If an artist is “paying homage” to other artists by taking complete elements from their work, but offers no way for viewers to know that’s what he’s doing, and the elements themselves aren’t well-known enough to make that statement on their own, does the notion of “homage” become a scapegoat for “I liked what I saw someone else do and wanted to use it”?

The issue comes down to transparency. If the unoriginal components to the work lack the iconic weight to declare their own identity apart from the artist whose name they’re appearing under, the burden falls to the artist to illuminate the reference. If Chapfika had credited the artists from whom he borrowed, this particular situation might come across differently. Or, says Moon, if he had simply asked permission:

“When I make references to another artist’s work, I would tell that artist. If I loved some of the mark making on a drawing that I really needed to borrow, I would ask. I take it and reconstruct it.”

Further looking into Chapfika’s catalog of work shows that perhaps “Alien Hybrids” isn’t the first occasion of questionable use of an Atlanta artist’s work. In 2012’s “Julia MD,” Chapfika appears to use a version of a piece by another local artist (and, interestingly, Moon’s husband) Andy Moon Wilson.

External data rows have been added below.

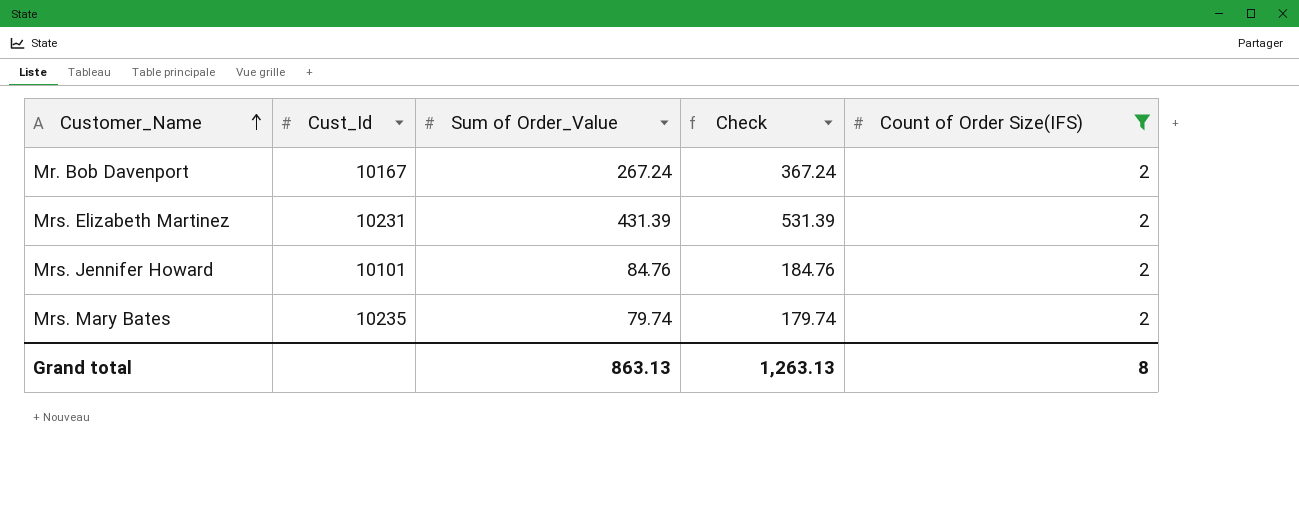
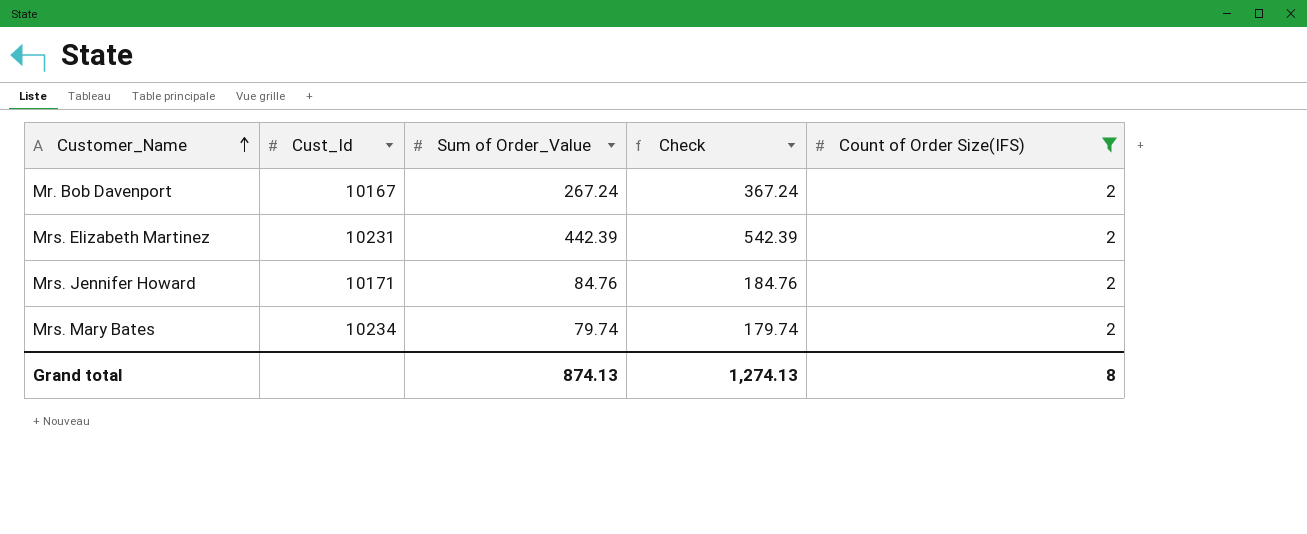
Mrs. Elizabeth Martinez | Sum of Order_Value: 431.39 -> 442.39
Mrs. Elizabeth Martinez | Check: 531.39 -> 542.39
Mrs. Jennifer Howard | Cust_Id: 10101 -> 10171
Mrs. Mary Bates | Cust_Id: 10235 -> 10234
Grand total | Sum of Order_Value: 863.13 -> 874.13
Grand total | Check: 1,263.13 -> 1,274.13

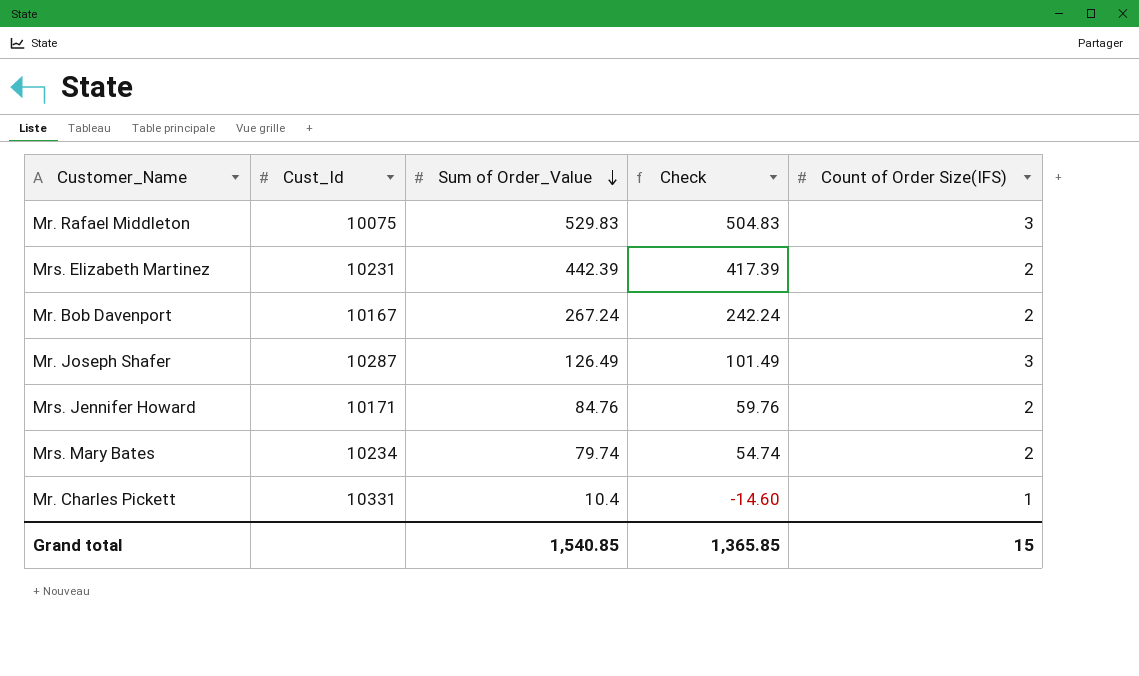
filter: Count of Order Size(IFS) = 2 -> none
row order: Customer_Name ascending -> Sum of Order_Value descending
column Check | formula: [Sum of Order_Value] + 100 -> [Sum of Order_Value] - 25
Grand total | Sum of Order_Value: 874.13 -> 1,540.85
Grand total | Check: 1,274.13 -> 1,365.85
Grand total | Count of Order Size(IFS): 8 -> 15

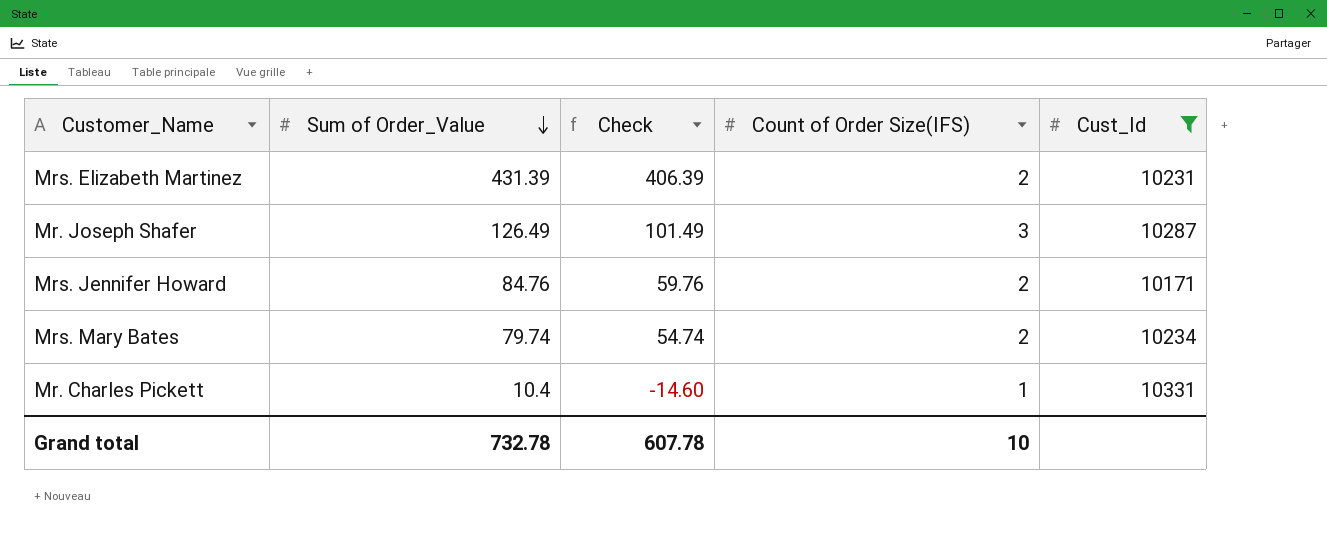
filter: none -> Cust_Id >= 10171
column Cust_Id | position: 2 -> 5
Mrs. Elizabeth Martinez | Sum of Order_Value: 442.39 -> 431.39
Mrs. Elizabeth Martinez | Check: 417.39 -> 406.39
Grand total | Sum of Order_Value: 1,540.85 -> 732.78
Grand total | Check: 1,365.85 -> 607.78
Grand total | Count of Order Size(IFS): 15 -> 10

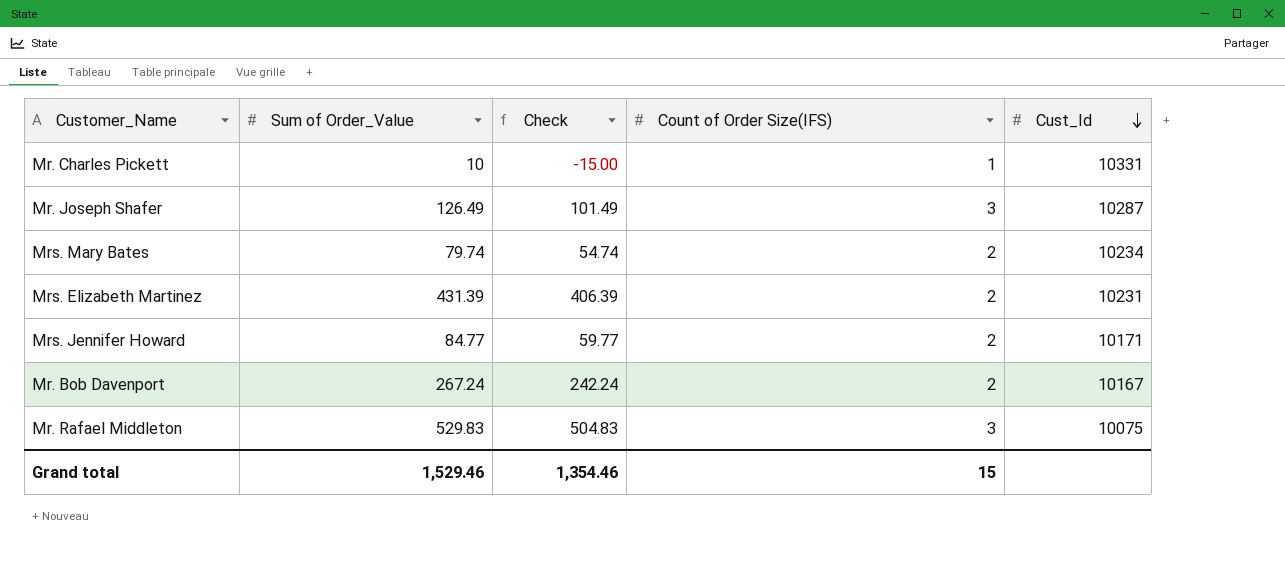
filter: Cust_Id >= 10171 -> none
row order: Sum of Order_Value descending -> Cust_Id descending
Mr. Charles Pickett | Sum of Order_Value: 10.4 -> 10
Mr. Charles Pickett | Check: -14.60 -> -15.00
Mrs. Jennifer Howard | Sum of Order_Value: 84.76 -> 84.77
Mrs. Jennifer Howard | Check: 59.76 -> 59.77
Grand total | Sum of Order_Value: 732.78 -> 1,529.46
Grand total | Check: 607.78 -> 1,354.46
Grand total | Count of Order Size(IFS): 10 -> 15

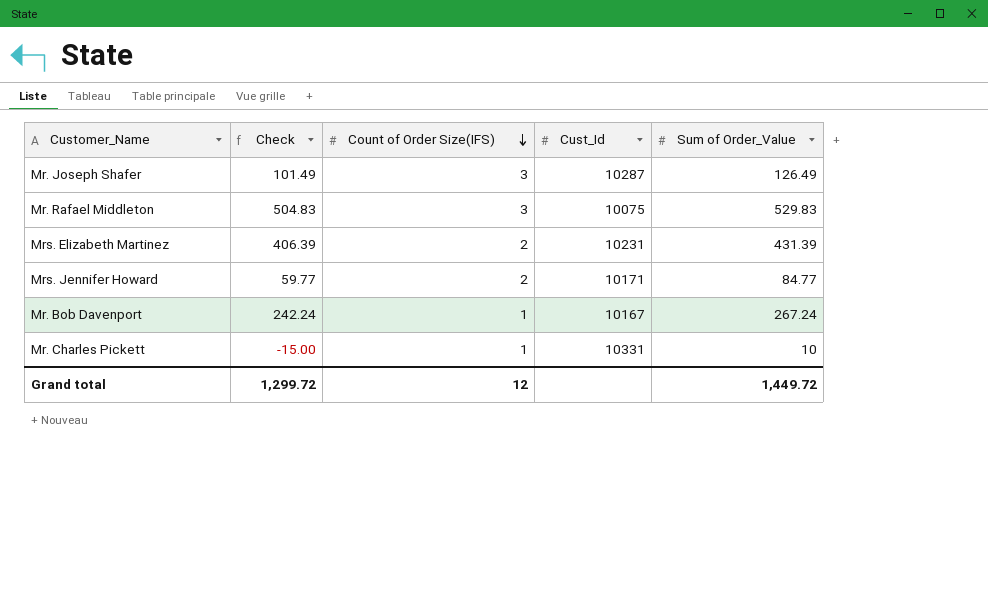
row order: Cust_Id descending -> Count of Order Size(IFS) descending
column Sum of Order_Value | position: 2 -> 5
row Mrs. Mary Bates: 79.74 | 54.74 | 2 | 10234 -> none
Mr. Bob Davenport | Count of Order Size(IFS): 2 -> 1
Grand total | Check: 1,354.46 -> 1,299.72
Grand total | Count of Order Size(IFS): 15 -> 12
Grand total | Sum of Order_Value: 1,529.46 -> 1,449.72

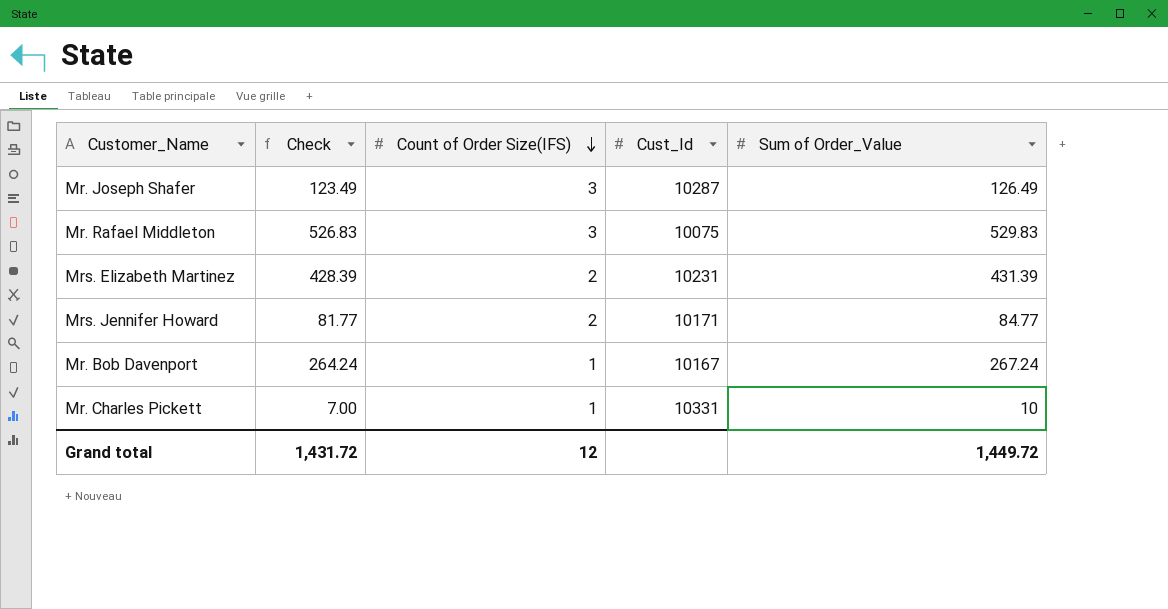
column Check | formula: [Sum of Order_Value] - 25 -> [Sum of Order_Value] - 3
Grand total | Check: 1,299.72 -> 1,431.72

For perspective, let’s compare the issue to writing, a medium where the rules of plagiarism and ownership are more concretely established and clearly examined: If someone writes something that reuses thoughts or ideas originally put forth by someone else, but uses those pieces as building blocks for constructing something entirely new, that could be called influence. (To be fair, even that line is a little vague; restating someone else’s thoughts with your own words can still often be cited as plagiarism, but let’s keep it simple for this purpose.) If, however, a writer borrows word-for-word excerpts without giving credit to their original author, it’s blatantly stealing. By Moon’s standards, what Chapfika did is tantamount to copying entire paragraphs from someone else’s writing and slapping his byline on it, and as such, is beyond the line of acceptable creative morals.

Ultimately, Dashboard Co-op, a local exhibition-based arts organization who worked with Chapfika briefly in 2010 and whose website housed the images that first came to Moon’s attention, decided to remove the images in question, deeming them “inappropriate and misrepresented.”